● **Exercise goal**
Using the entries below, copy exactly each line from the line with "<div> <div> <div>" up to and including the line with "html: <div> <div>Место", with every picture left out.

Stored dataset items:
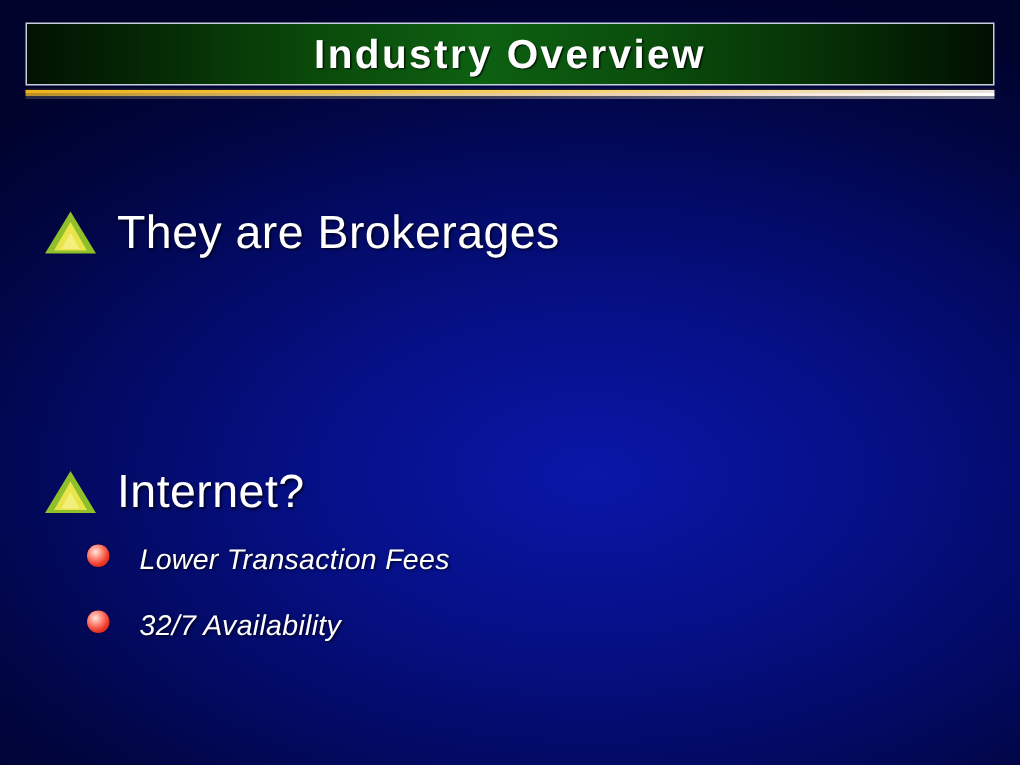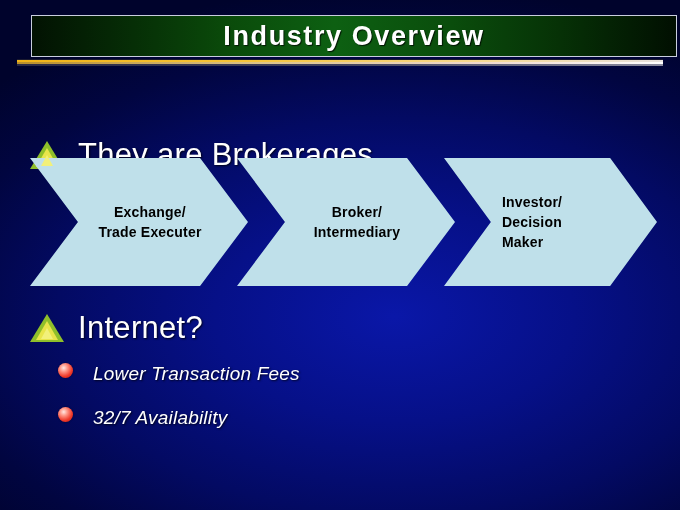"Industry Overview" #title-bar-wrap { left: 31px -> 17px }
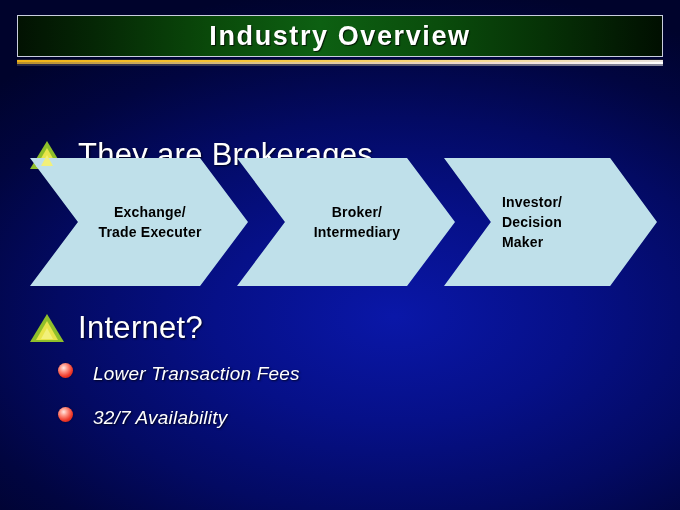"Exchange/" div { html: <div> <div> <div> <span>Exchange/</span> <span>Trade Executer</span> </div> </div> <div> <div> <span>Broker/</span> <span>Intermediary</span> </div> </div> <div> <div> <span>Investor/</span> <span>Decision</span> <span>Maker</span> </div> </div> </div> -> none }
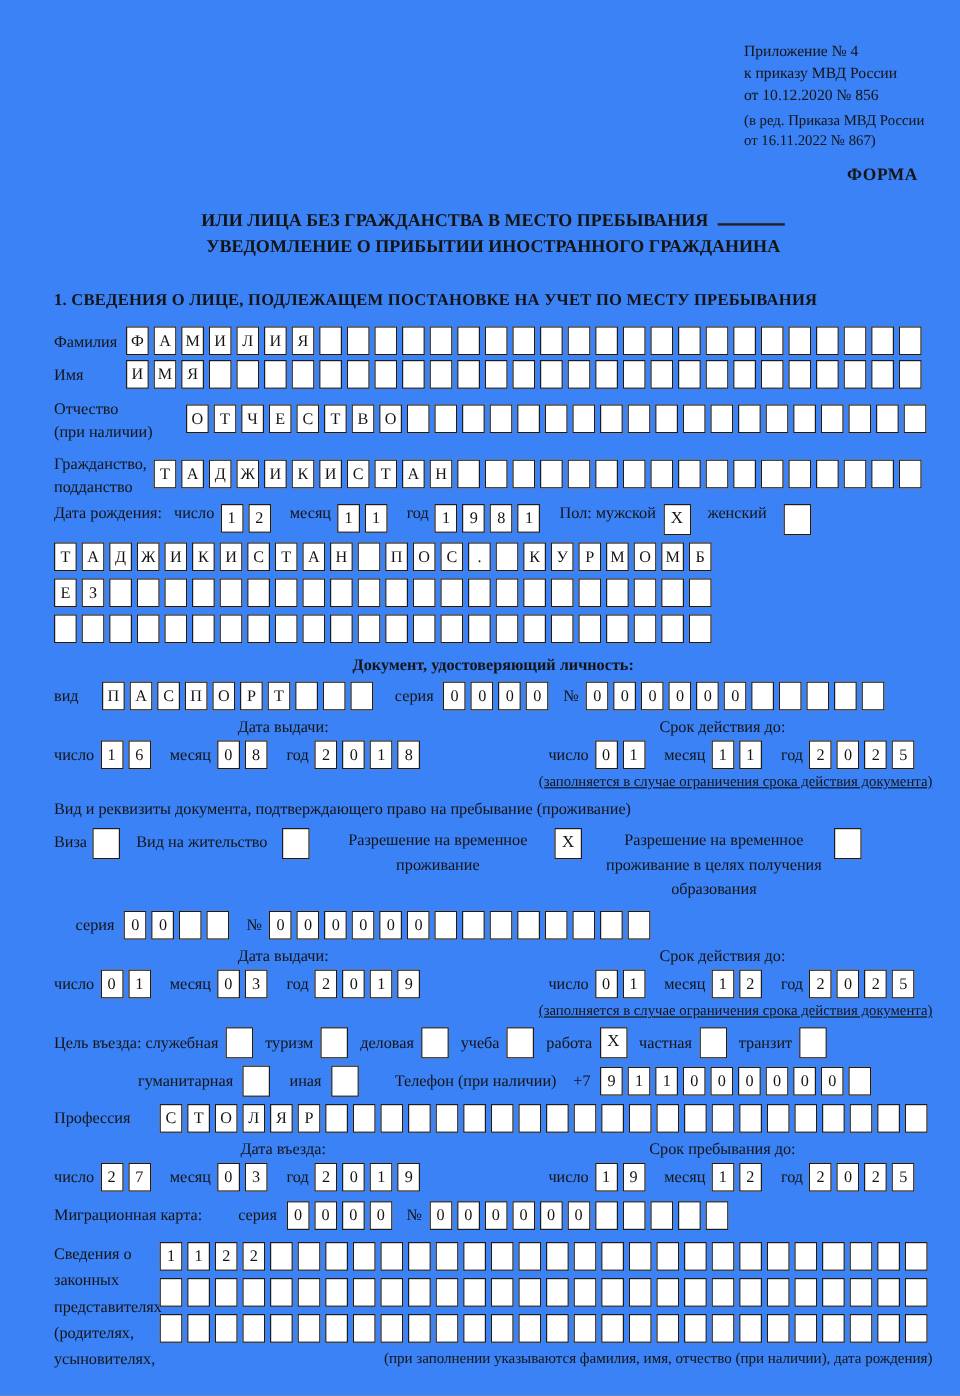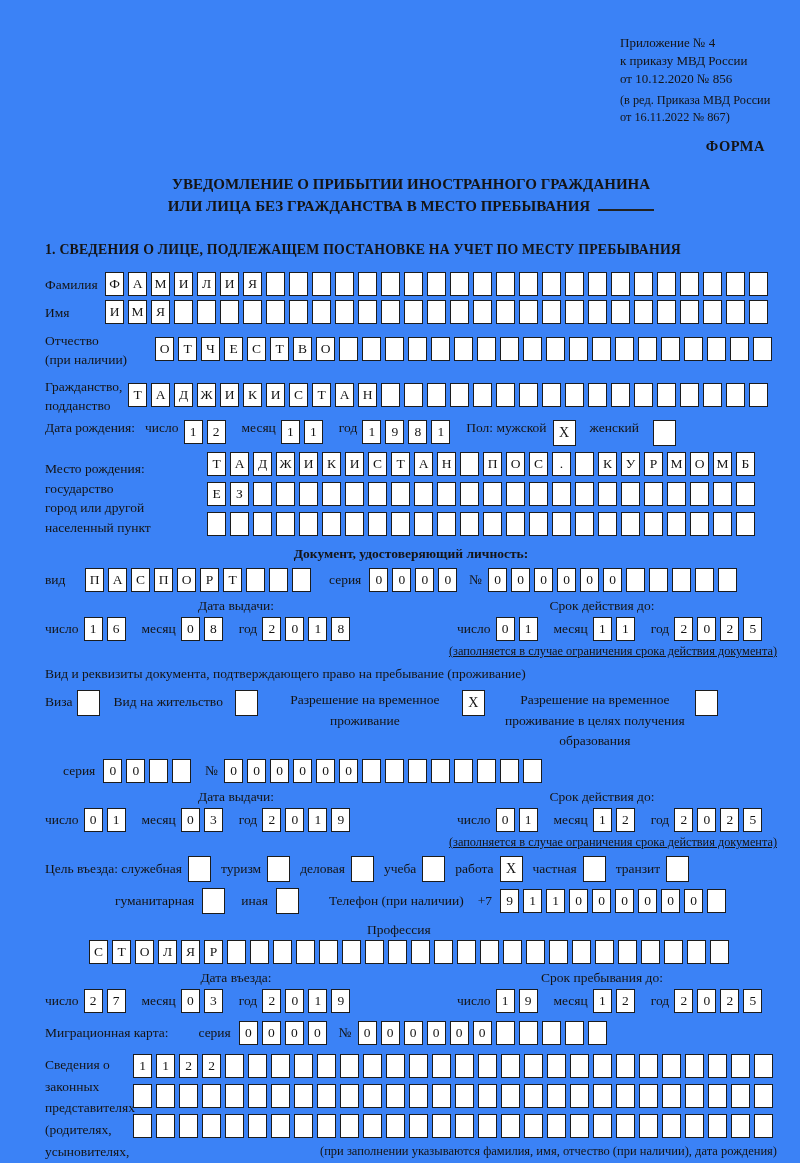"УВЕДОМЛЕНИЕ О ПРИБЫТИИ ИНОСТРАННОГО" div { order: before "ИЛИ ЛИЦА БЕЗ ГРАЖДАНСТВА В" -> after "ИЛИ ЛИЦА БЕЗ ГРАЖДАНСТВА В" }
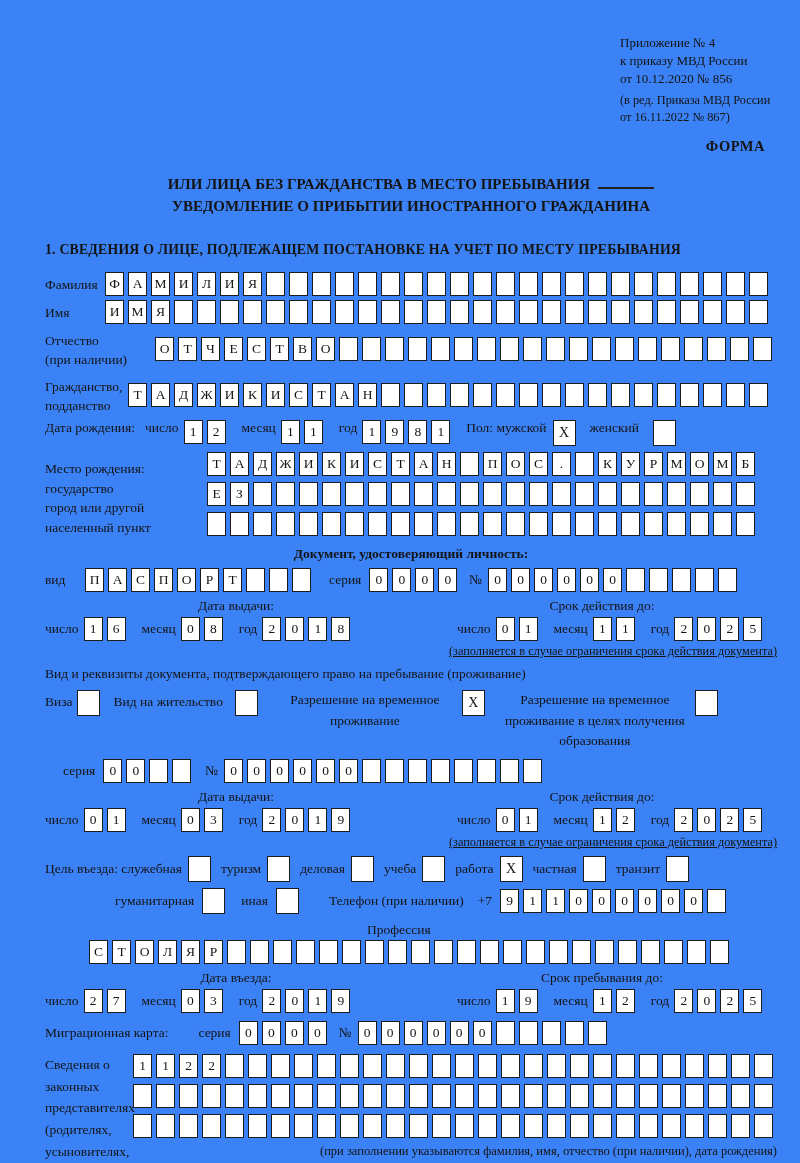"Место рождения:" div.flabel { html: <div> <div>Место рождения:</div> <div>государство</div> <div>город или другой</div> <div>населенный пункт</div> </div> -> none }
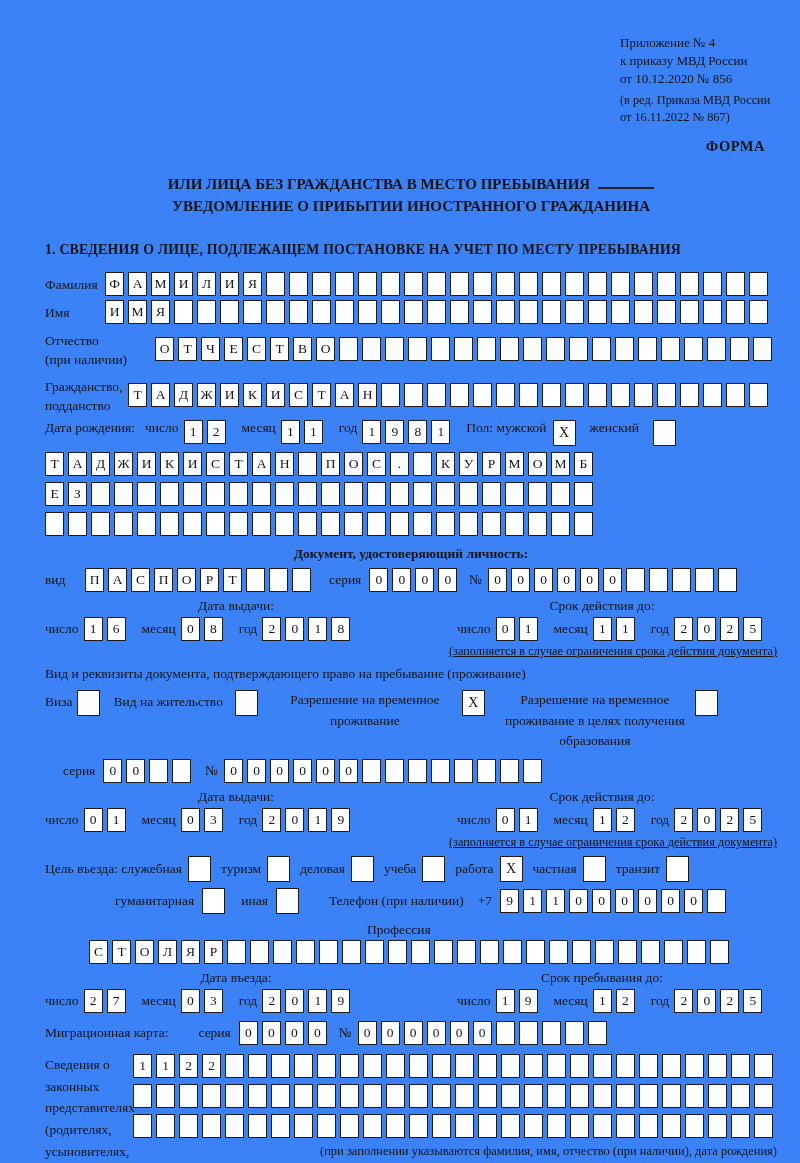"Профессия" div.frow { flex-direction: column -> none }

● **Response to this task**
"Exchange/" div { html: <div> <div> <div> <span>Exchange/</span> <span>Trade Executer</span> </div> </div> <div> <div> <span>Broker/</span> <span>Intermediary</span> </div> </div> <div> <div> <span>Investor/</span> <span>Decision</span> <span>Maker</span> </div> </div> </div> -> none }
"УВЕДОМЛЕНИЕ О ПРИБЫТИИ ИНОСТРАННОГО" div { order: before "ИЛИ ЛИЦА БЕЗ ГРАЖДАНСТВА В" -> after "ИЛИ ЛИЦА БЕЗ ГРАЖДАНСТВА В" }
"Место рождения:" div.flabel { html: <div> <div>Место рождения:</div> <div>государство</div> <div>город или другой</div> <div>населенный пункт</div> </div> -> none }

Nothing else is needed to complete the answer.